Das „Studere“ kann nicht ersetzt werden

Allerdings nähmen genau die besonders betroffenen Studierenden »die Angebote leider eher nicht wahr, ob aus Scham, aus Zeit- bzw. Geldmangel oder aufgrund einer falschen Selbsteinschätzung«. Auch Didaktik-Schulungen, Coaching, engere Abstimmung im Studienplan und eine Fortschreibung der Vermittlungsmethoden würden eingesetzt. Das „Studere“ freilich, also das Bemühen der Studierenden, könne dadurch nicht ersetzt werden, auch eine Überbetreuung sei mit Blick auf Studienerfolg und Berufswirklichkeit kontraproduktiv und somit zu vermeiden.

Das Anforderungsniveau zu senken sei jedenfalls keine Option, »die Professorinnen und Professoren würden einen solchen Ansatz auch weit von sich weisen«. Schließlich klagten Unternehmen bereits heute schon über fehlende Kompetenzen, wie eine Untersuchung aus dem Jahr 2017 von VDI/VDMA zu 15 Jahren Bologna-Reform ergeben hatte.
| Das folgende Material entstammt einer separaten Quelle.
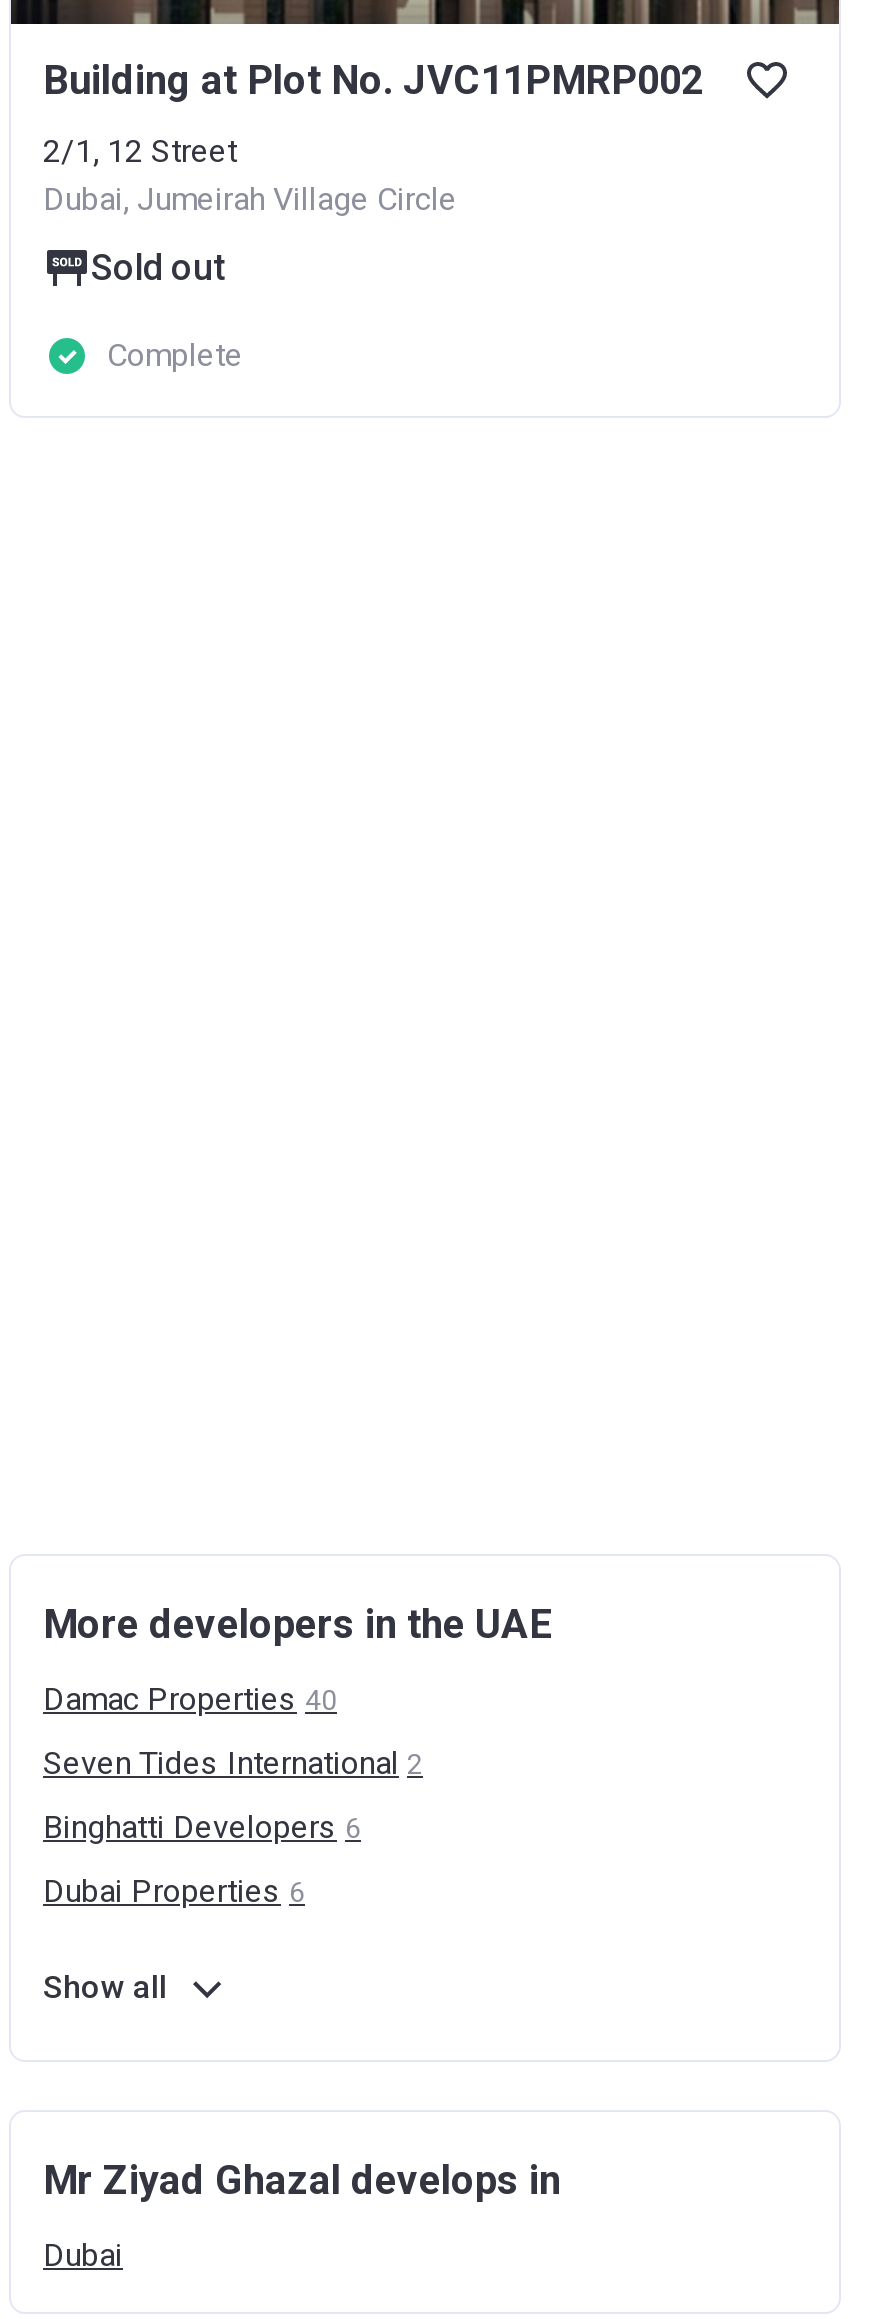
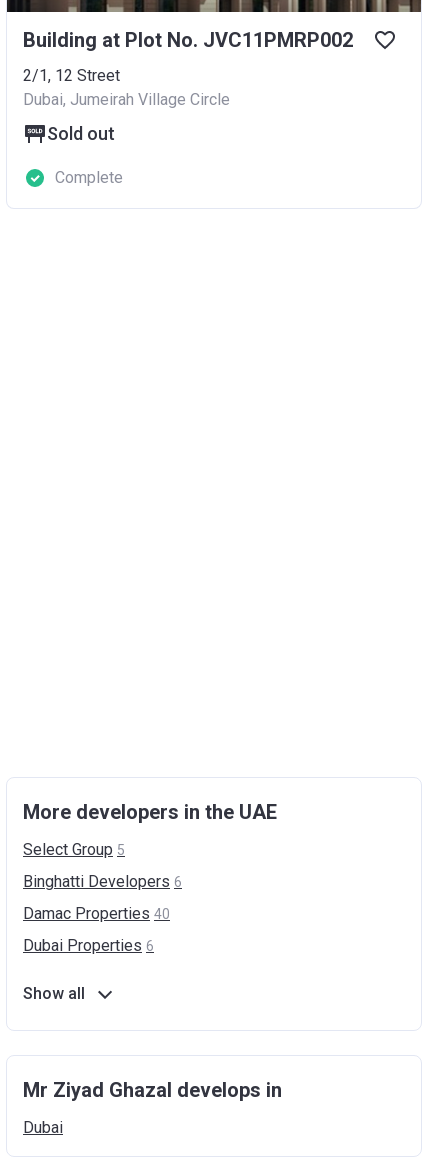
moved [43,1679,337,1717] -> [23,904,170,922]: Damac Properties 40
[43,1743,423,1781] Seven Tides International 2 -> [23,840,125,858] Select Group 5
moved [43,1807,361,1845] -> [23,872,182,890]: Binghatti Developers 6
Chancen, die Motivation der Schülerinnen und Schüler zu verbessern, sieht der Ausschuss in gemeinsamen Anstrengungen zwischen Hochschulen und Schulen und Lehrkräften in ihrem regionalen Umfeld. »Beide Institutionen betätigen sich dabei weit über ihre klassische Pflicht hinaus«, lobt Ausschuss-Kollege Berger. Sein Fazit ist dennoch gemischt. »Der Erfolg der Maßnahmen ist zwar durchweg festzustellen, durchschlagende Effekte sind aber leider nicht zu erkennen: Die Abbruchzahlen steigen anscheinend weiter.«

Vermutlich, so glauben er und die Ausschuss-Kollegen, kurieren die Hochschulen an den Symptomen einer Reihe von gesellschaftlichen Veränderungen. Insbesondere das Versprechen eines leichten Bildungsaufstiegs habe sich dabei »als Illusion« herausgestellt.